• _Extracted data_:
Content starts

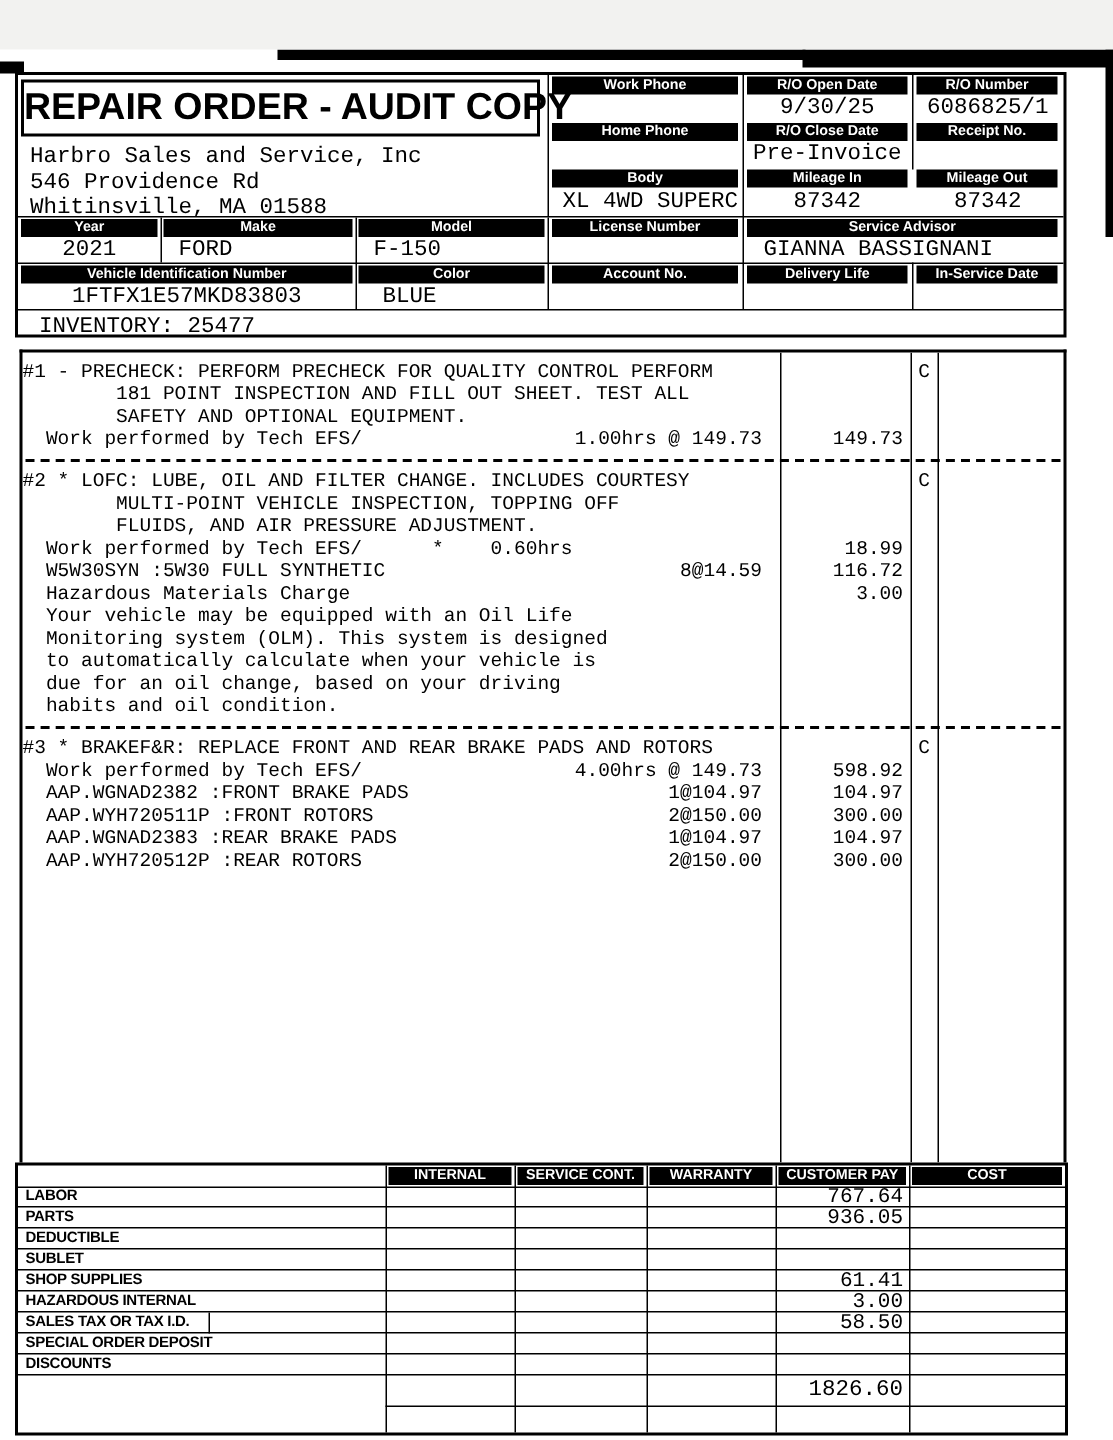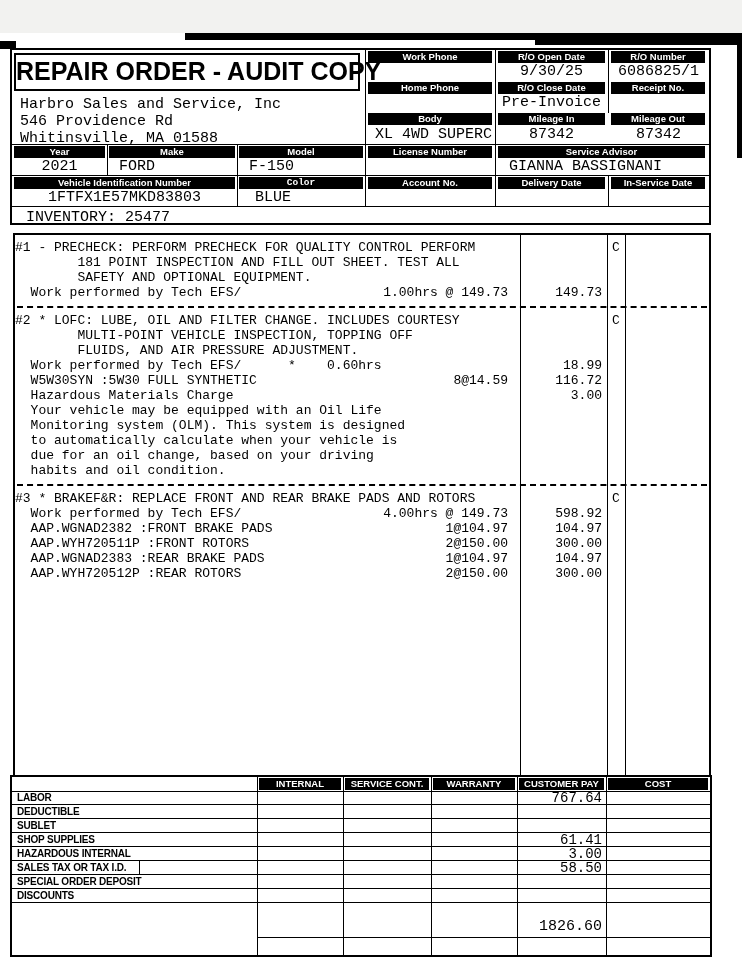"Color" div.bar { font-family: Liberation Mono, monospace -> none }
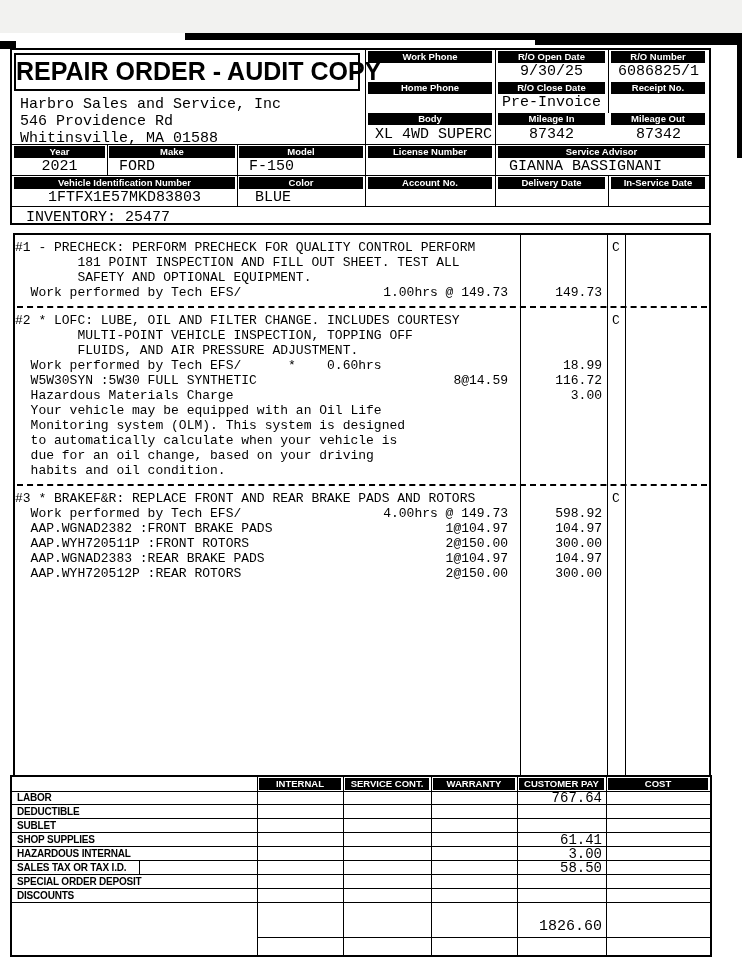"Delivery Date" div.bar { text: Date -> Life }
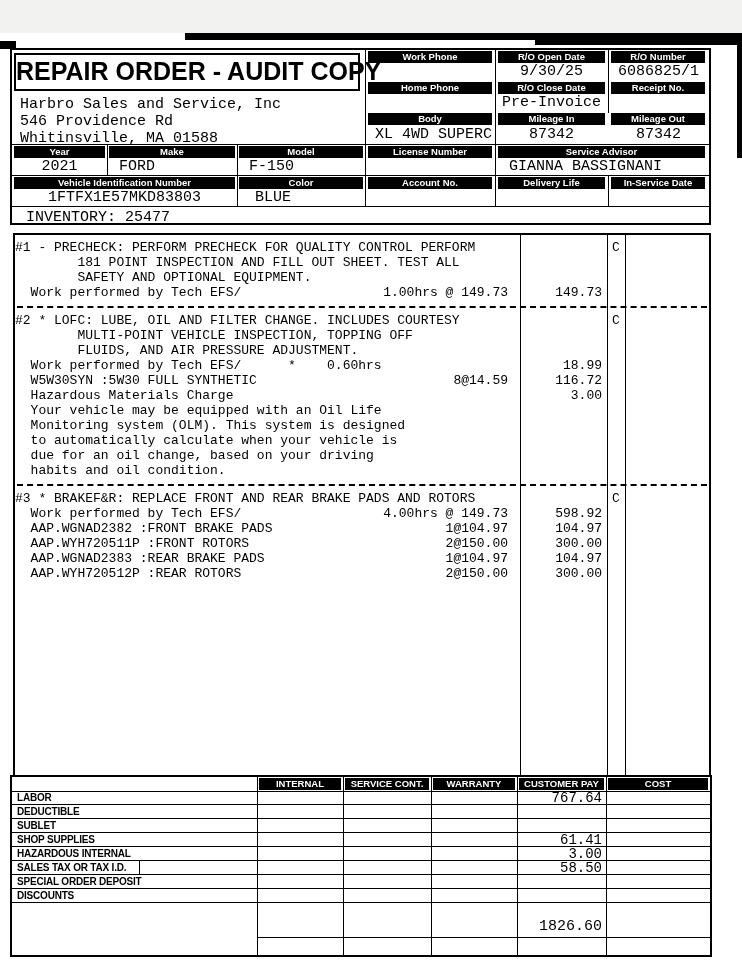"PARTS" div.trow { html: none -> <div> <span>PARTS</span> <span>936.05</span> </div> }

Content ends
Content starts

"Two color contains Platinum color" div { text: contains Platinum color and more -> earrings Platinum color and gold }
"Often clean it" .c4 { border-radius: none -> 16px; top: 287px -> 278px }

Content ends
Content starts

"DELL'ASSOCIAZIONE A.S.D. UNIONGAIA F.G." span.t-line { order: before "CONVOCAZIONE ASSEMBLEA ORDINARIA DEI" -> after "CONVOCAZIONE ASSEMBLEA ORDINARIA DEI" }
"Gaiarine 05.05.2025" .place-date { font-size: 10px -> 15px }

Content ends

• _Action item_:
Only the lines above from the one with "color contains Platinum" up to and including the one with "border-radius: none ->" should be repeated, exactly as written.

• _Response to the exercise_:
"Two color contains Platinum color" div { text: contains Platinum color and more -> earrings Platinum color and gold }
"Often clean it" .c4 { border-radius: none -> 16px; top: 287px -> 278px }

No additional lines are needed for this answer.